Não desconheço que o Governo tem repetidamente afirmado que Portugal não necessitará de recorrer a qualquer mecanismo de ajuda externa e é certo que a competência pela gestão das responsabilidades financeiras do país cabe por inteiro ao Governo.

Não disponho de informação sobre as acções e diligências que o Executivo estará a desenvolver para assegurar o cumprimento dessas obrigações. Porém, é do conhecimento público a situação do mercado que a República vem defrontando, desde há vários meses a esta parte, bem como o facto de o sistema bancário se encontrar sem acesso ao mercado desde há mais de um ano.

Atenta a especial sensibilidade desta matéria e as gravíssimas consequências que decorriam para o nosso país de qualquer eventual risco de incumprimento, é essencial que o Governo garanta, com toda a segurança e atempadamente, adopção das medidas indispensáveis para evitar tal risco.

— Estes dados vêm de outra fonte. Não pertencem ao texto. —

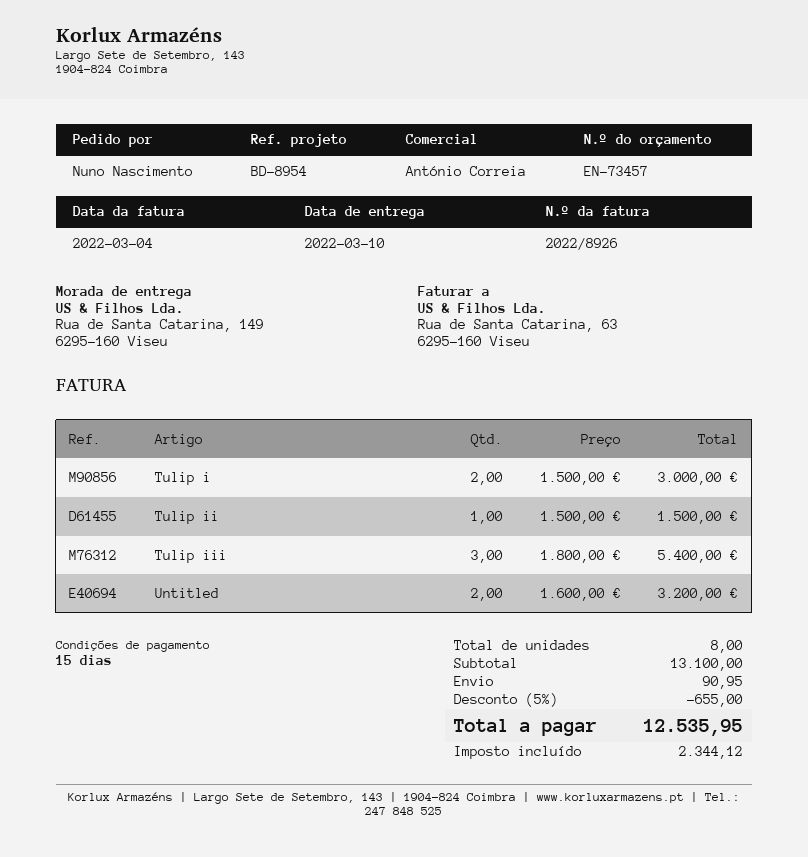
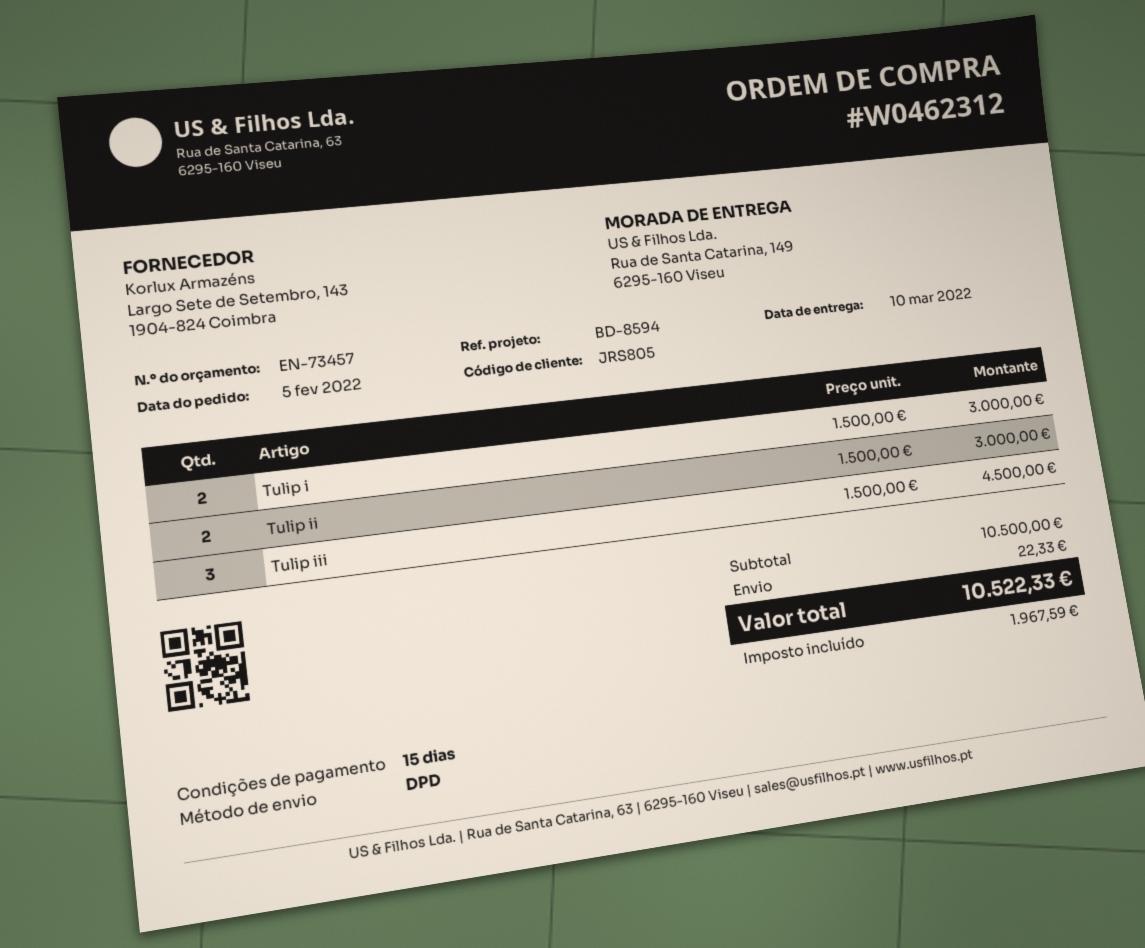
reference: BD-8954 -> BD-8594
Tulip ii: 1 x 1500.00 = 1500.00 -> 2 x 1500.00 = 3000.00
Tulip iii: 3 x 1800.00 = 5400.00 -> 3 x 1500.00 = 4500.00
Untitled: 2 x 1600.00 = 3200.00 -> none
subtotal: 13100.00 -> 10500.00
discount: 5% = 655.00 -> none
shipping: 90.95 -> 22.33
tax: 2344.12 -> 1967.59
total: 12535.95 -> 10522.33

Nestas circunstâncias, entendo ser meu dever levar ao seu conhecimento que, se essa vier a ser a decisão do Governo, o Partido Social Democrata não deixará de apoiar o recurso aos mecanismos financeiros externos, nomeadamente em matéria de facilidade de crédito para apoio à balança de pagamentos

Considerando a extrema relevância desta matéria, informo ainda que darei conhecimento desta carta confidencial ao senhor Presidente da República.

Com os cumprimentos,

[assinatura]

Pedro Passos Coelho

Lisboa, 31 de Março de 2011

Publicado no jornal Público de 16-09-2015

Com o que acabámos de divulgar, concluímos que a Troica veio para Portugal a pedido, contra a sua vontade, de Sócrates, que sofreu pressões de vária ordem – inclusive do atual Primeiro-ministro, ao tempo presidente do PSD.

O chumbo do PEC IV foi decisivo para a rendição de Sócrates.

O antigo Primeiro-ministro, tudo fez, para que o nosso País fosse tratado como viria a ser tratada a Espanha.

Foi o aventureirismo de Sócrates e a fome de PODER do PSD, que nos conduziram à realidade que hoje vivemos.